Congresswoman Tlaib reckons that is a form of discriminatory profiling (and, one might add, creepy).
Kroger was incensed by the slur on its integrity:
'Kroger does not, and has never, engaged in "surge pricing". Any test of electronic shelf tags is designed to lower prices for more customers where it matters most. To suggest otherwise is not true.'
If it feels like the pricing of both goods and services is surging just because it can, what brave new world is ahead where the surge is manipulated according to data – to the algorithm – that’s constantly collected even as you loiter before the cans of beans.

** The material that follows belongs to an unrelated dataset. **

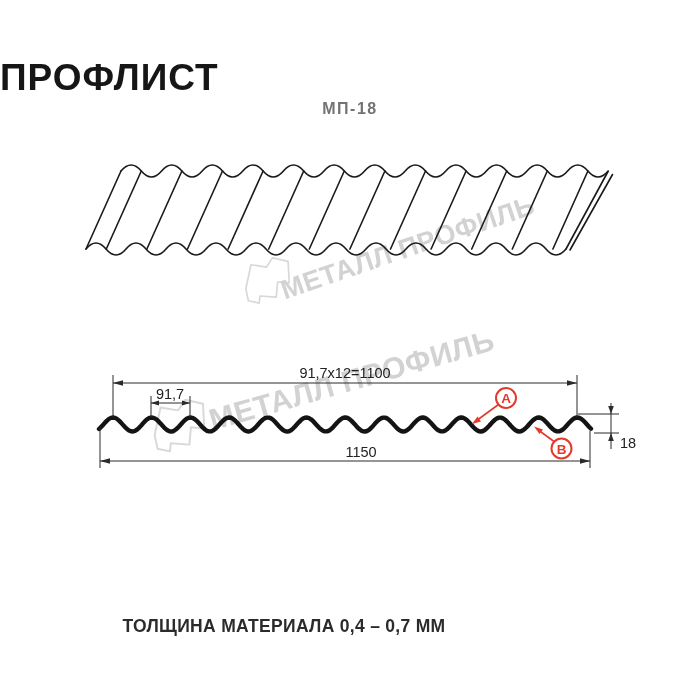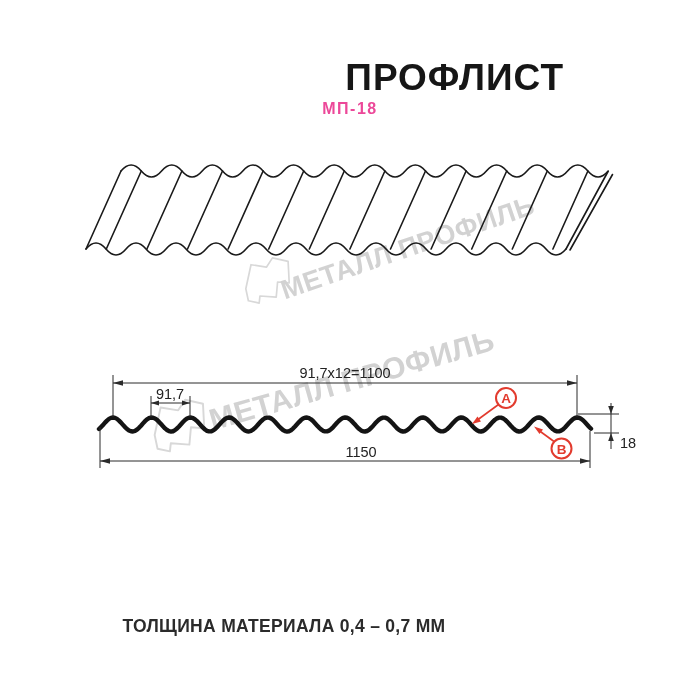"ПРОФЛИСТ" .title { text-align: right -> left }
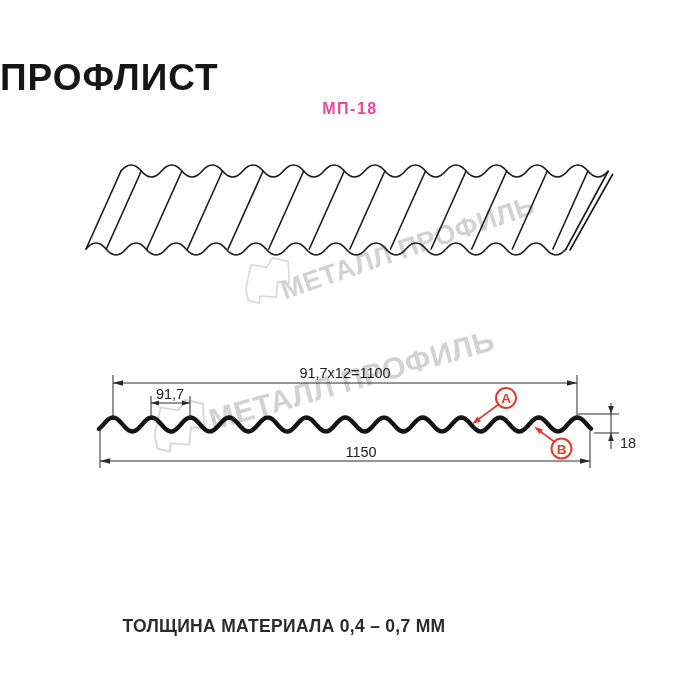"МП-18" .subtitle { color: #ec4899 -> #737373 }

It’s already happening, of course, as anyone who has reached a certain age and finds their computer or phone screen regularly flashing up advertisements for incontinence pads, knows. It’s annoying, but nothing more — until the identity walls of age, gender, race, education, affiliations and interests box you into a more and more confined space.
There could be an upside: you’ve been identified as a bean addict who will have to buy those beans no matter how high the cost. Standing in front of the little digital display telling you you’re buying a bargain bean when you think, yes, but last week it was half that price, you suddenly decide you don’t actually need those beans at all. As you walk on from the incentivised beans, little lights flash on the digital display, so, like a Canberra politician, you turn back briefly to make a rude digital gesture of disdain.
It's all captured on the digital camera on the digital display and back it goes, to feed the algorithm.
Good luck to the Government as they plan to crack down on all this (even if it appears that Mr Burke is urging us to be “realistic” as the algorithm defines us more and more narrowly). However, his “it’s always been there” fatalism is a bit of a worry.
Botulism, racism and ignorance have, too, always been there, pretty much, but we do – and should – keep trying to eradicate them all, no?